Le rassegne Musica in Villa e Avostanis si incontrano domenica 18 all’Agriturismo ‘Ai Colonos’ di Villacaccia di Lestizza con uno speciale concerto al tramonto, nel Tempio Vegetale di Giuliano Mauri, intitolato Rumi, ispirato a un personaggio realmente esistito nell’800 sulle strade della bassa romagnola. ’E Rumì d’Santa Mareja era un mendicante intento a cantilenare la sua orazione alla Madonna nei mercati o sulla soglia delle case per riceverne in cambio un tozzo di pane.

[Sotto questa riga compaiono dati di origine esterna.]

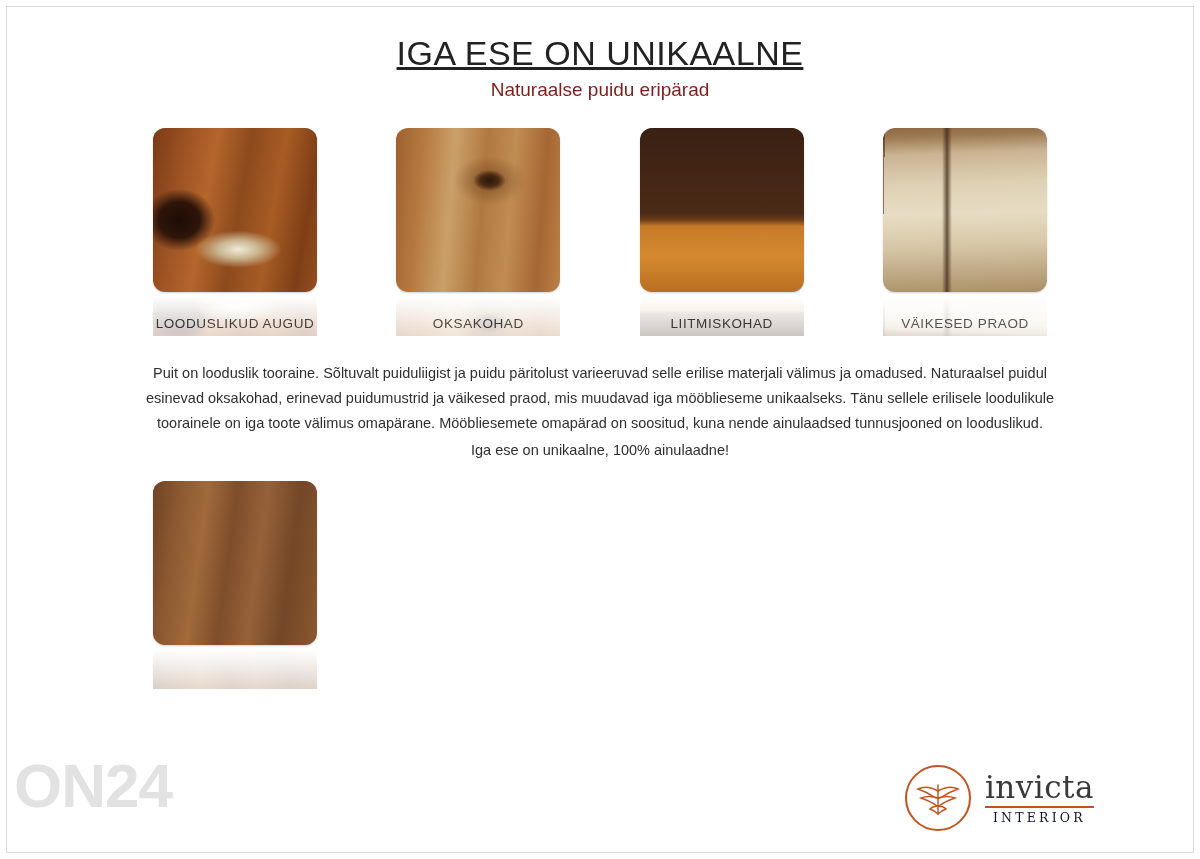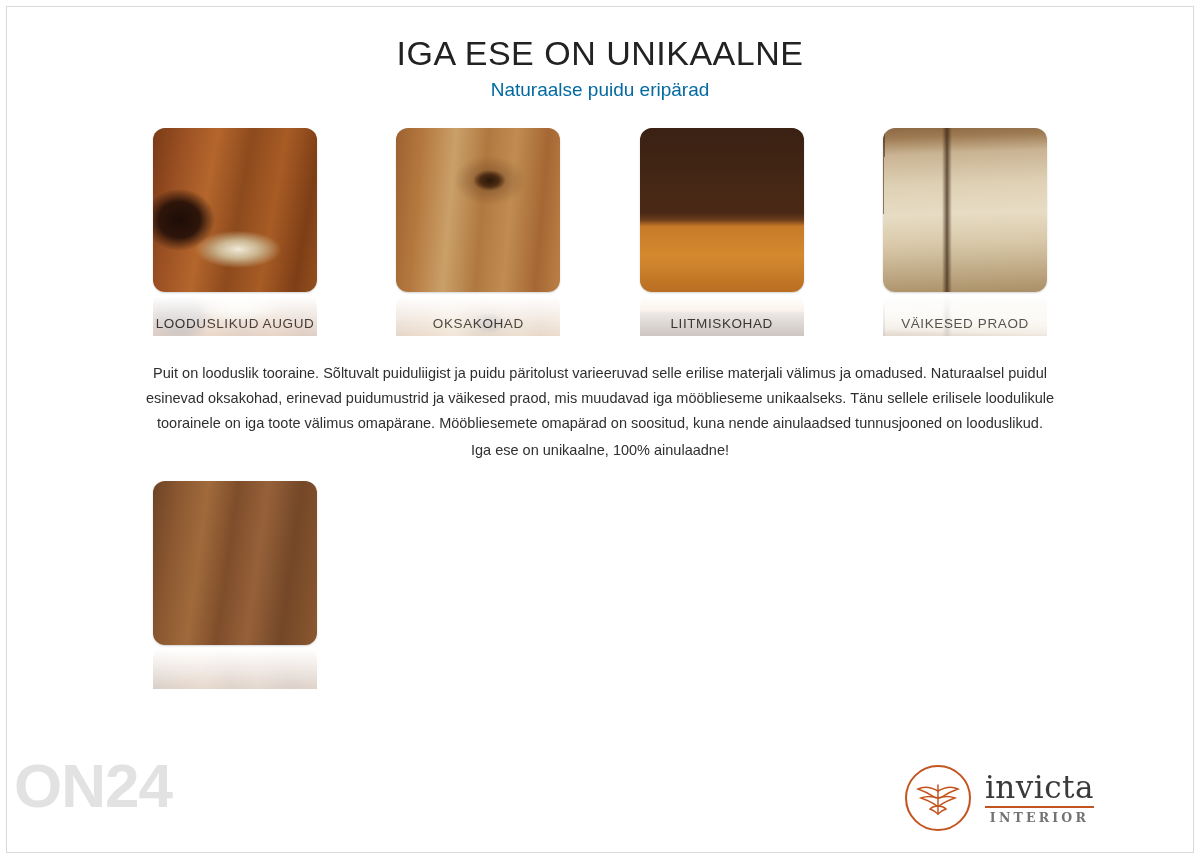"IGA ESE ON UNIKAALNE" .title { text-decoration: none -> underline }
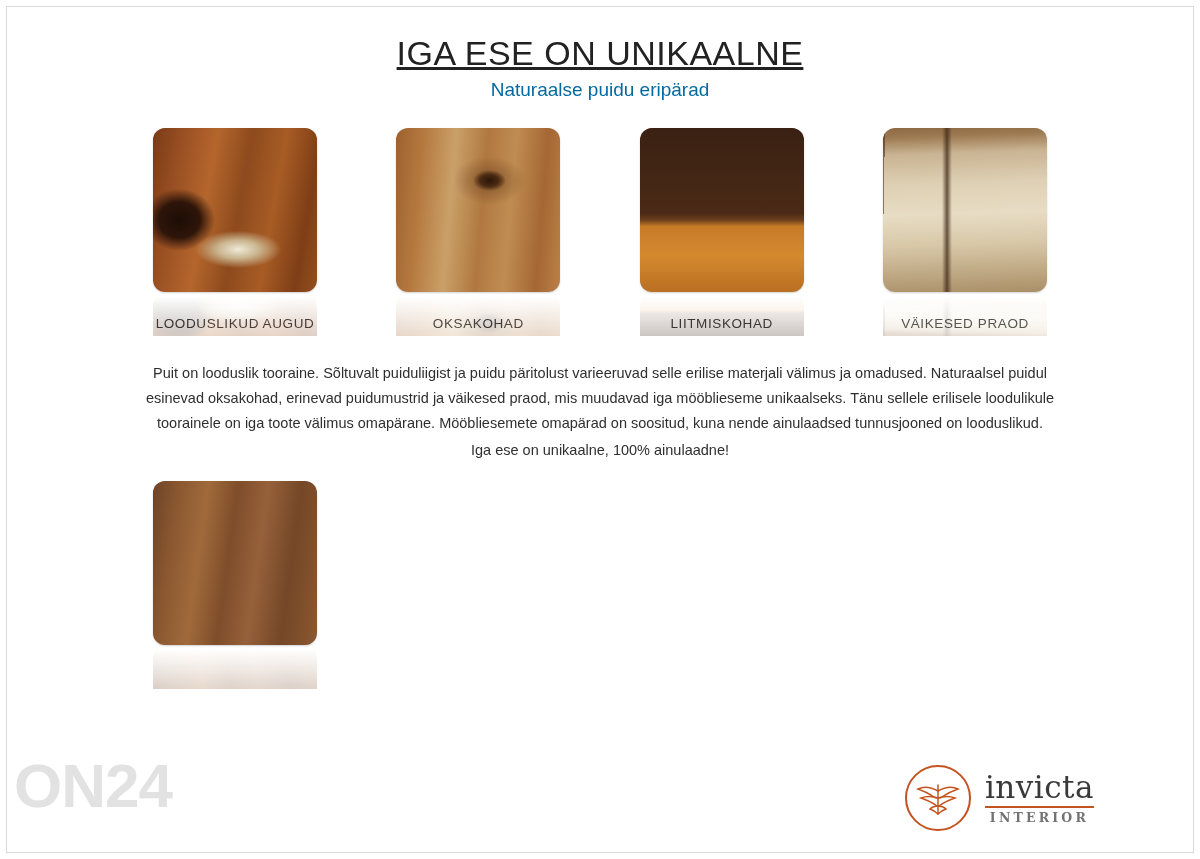"Naturaalse puidu eripärad" .subtitle { color: #0369a1 -> #7f1d1d }
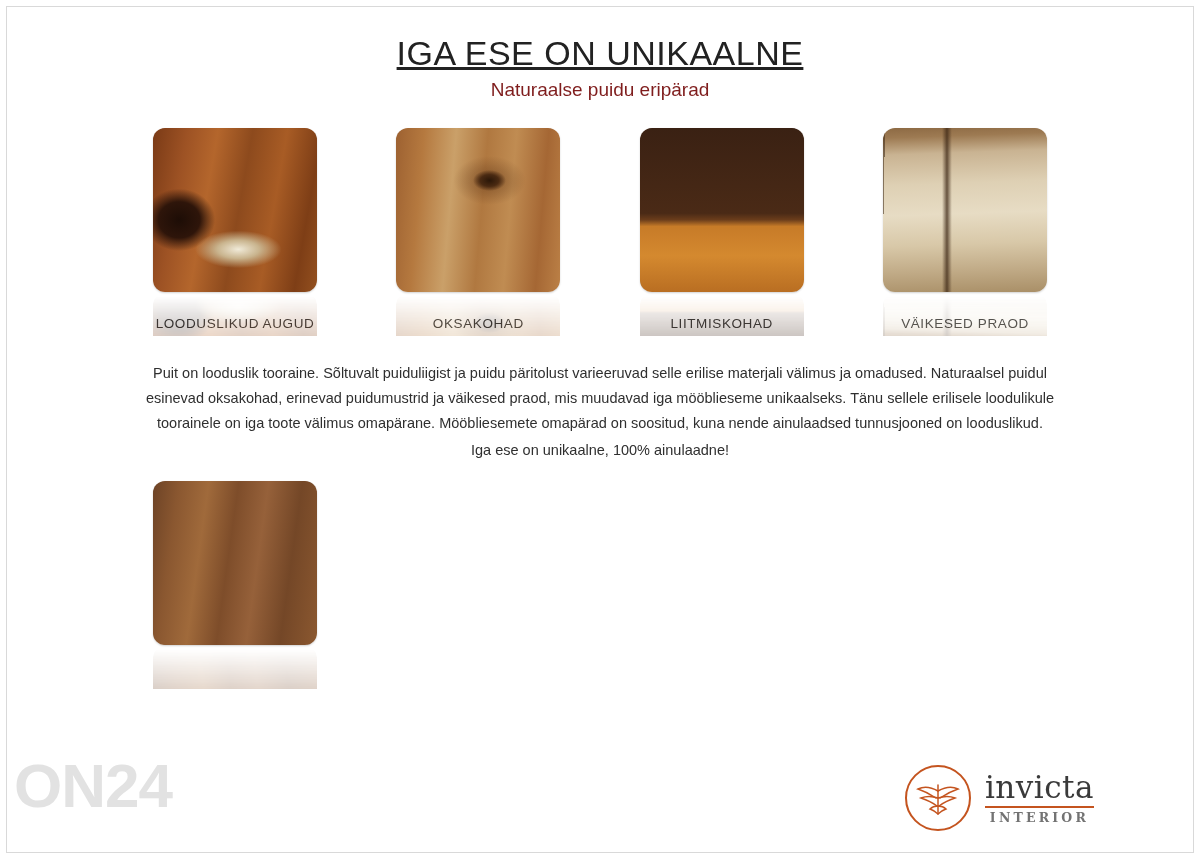"INTERIOR" .brand-sub { color: #737373 -> #0f172a; font-weight: bold -> none }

La voce di Luisa Cottifogli e le chitarre e i live electronics di Gabriele Bombardini racconteranno in musica un mondo visto attraverso gli occhi di un’anima semplice e vagabonda, un mutare continuo di colori, di paesaggi e di stagioni che è la metafora del viaggio come scoperta dei territori sconfinati dell’anima. Un viaggio che, attraverso diversi linguaggi musicali, può portare lontano, al di là del mondo conosciuto, o nello spazio circoscrivibile nei pochi chilometri quadrati percorsi dal viandante per tutta la sua vita.